🤖 AI Summary
Existing work lacks a systematic understanding of the trade-off between accuracy and computational cost in multi-sample aggregation and pruning methods for large language model (LLM) reasoning. This study addresses how to sample efficiently under a fixed budget for process reward evaluation to enhance reasoning performance, framed within the particle filtering (Sequential Monte Carlo, SMC) paradigm. We propose an improved SMC algorithm with non-asymptotic theoretical guarantees, establish fundamental performance limits inherent to all particle filtering approaches, and demonstrate through error analysis that our criteria effectively control sampling error. However, this error control exhibits limited predictive power for final task accuracy, suggesting the need for new theoretical frameworks that go beyond conventional sampling perspectives.
📝 Abstract
Inference-time methods that aggregate and prune multiple samples have emerged as a powerful paradigm for steering large language models, yet we lack any principled understanding of their accuracy-cost tradeoffs.

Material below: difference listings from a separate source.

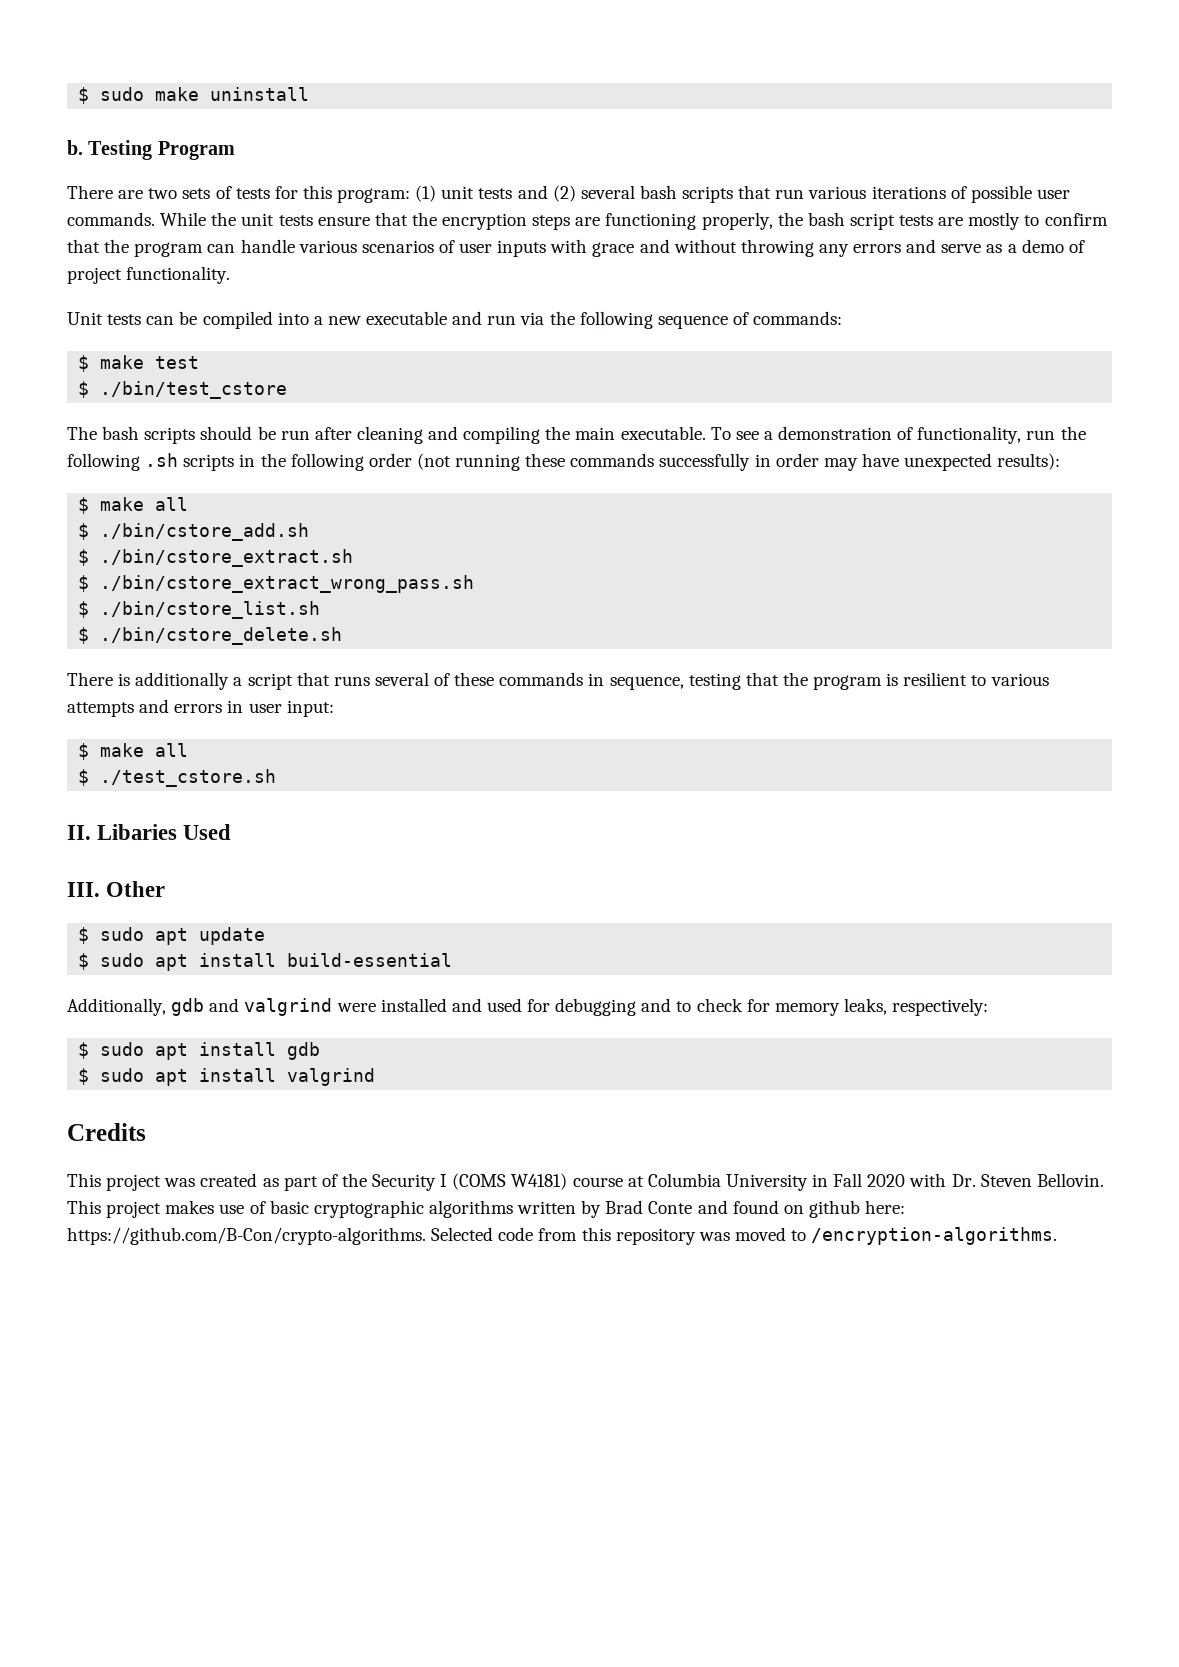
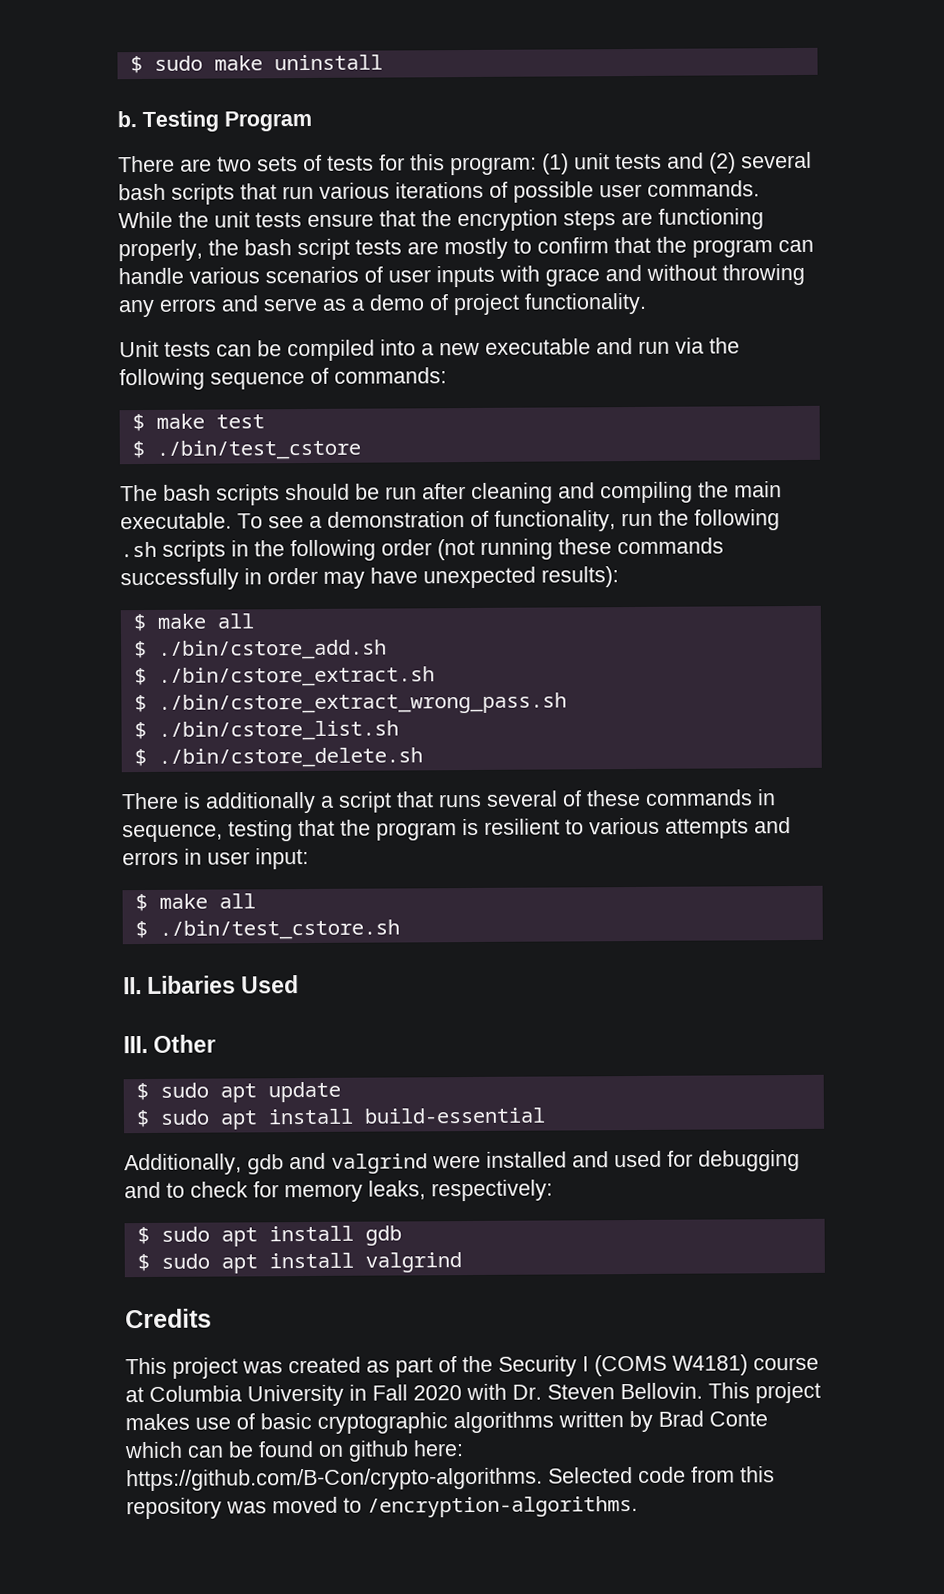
- $ ./test_cstore.sh
+ $ ./bin/test_cstore.sh
- This project makes use of basic cryptographic algorithms written by Brad Conte and found on github here: https://github.com/B-Con/crypto-algorithms. Selected code from this repository was moved to /encryption-algorithms.
+ This project makes use of basic cryptographic algorithms written by Brad Conte which can be found on github here: https://github.com/B-Con/crypto-algorithms. Selected code from this repository was moved to /encryption-algorithms.

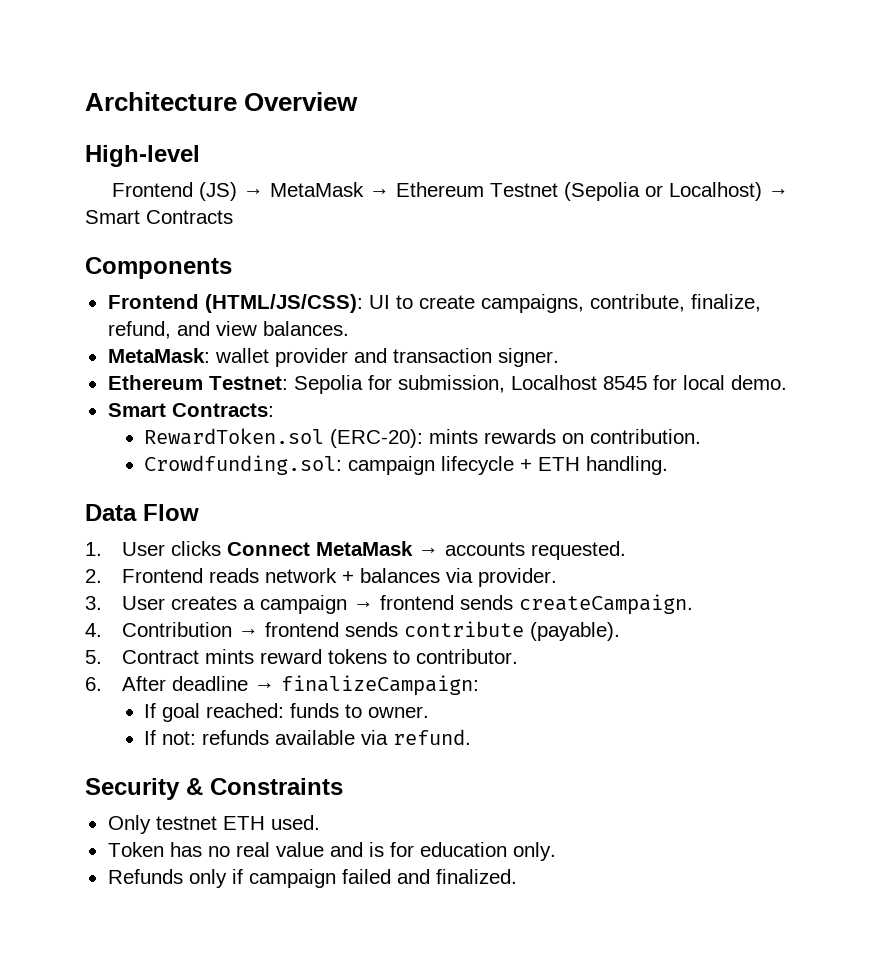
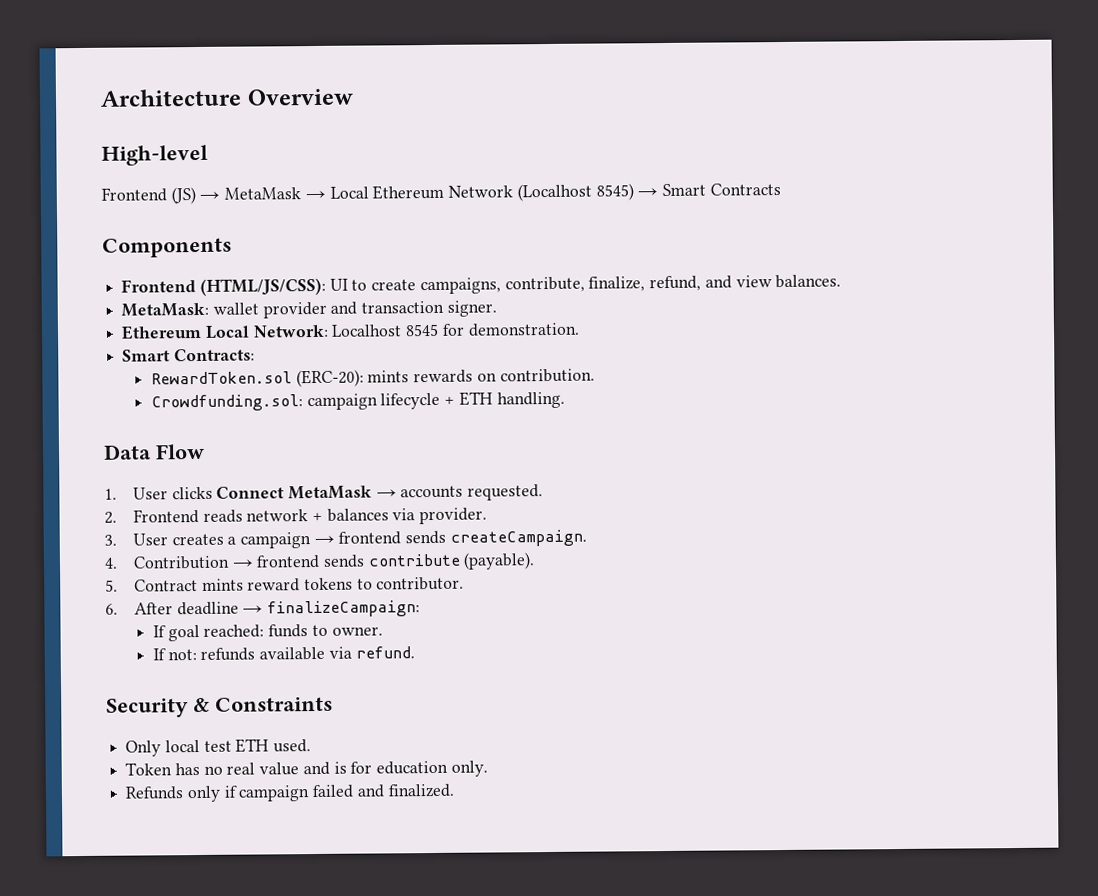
- Frontend (JS) → MetaMask → Ethereum Testnet (Sepolia or Localhost) → Smart Contracts
+ Frontend (JS) → MetaMask → Local Ethereum Network (Localhost 8545) → Smart Contracts
- Ethereum Testnet: Sepolia for submission, Localhost 8545 for local demo.
+ Ethereum Local Network: Localhost 8545 for demonstration.
- Only testnet ETH used.
+ Only local test ETH used.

In this paper, we introduce a route to rigorously study such approaches using the lens of *particle filtering* algorithms such as Sequential Monte Carlo (SMC). Given a base language model and a *process reward model* estimating expected terminal rewards, we ask: *how accurately can we sample from a target distribution given some number of process reward evaluations?* Theoretically, we identify (1) simple criteria enabling non-asymptotic guarantees for SMC; (2) algorithmic improvements to SMC; and (3) a fundamental limit faced by all particle filtering methods. Empirically, we demonstrate that our theoretical criteria effectively govern the *sampling error* of SMC, though not necessarily its final *accuracy*, suggesting that theoretical perspectives beyond sampling may be necessary.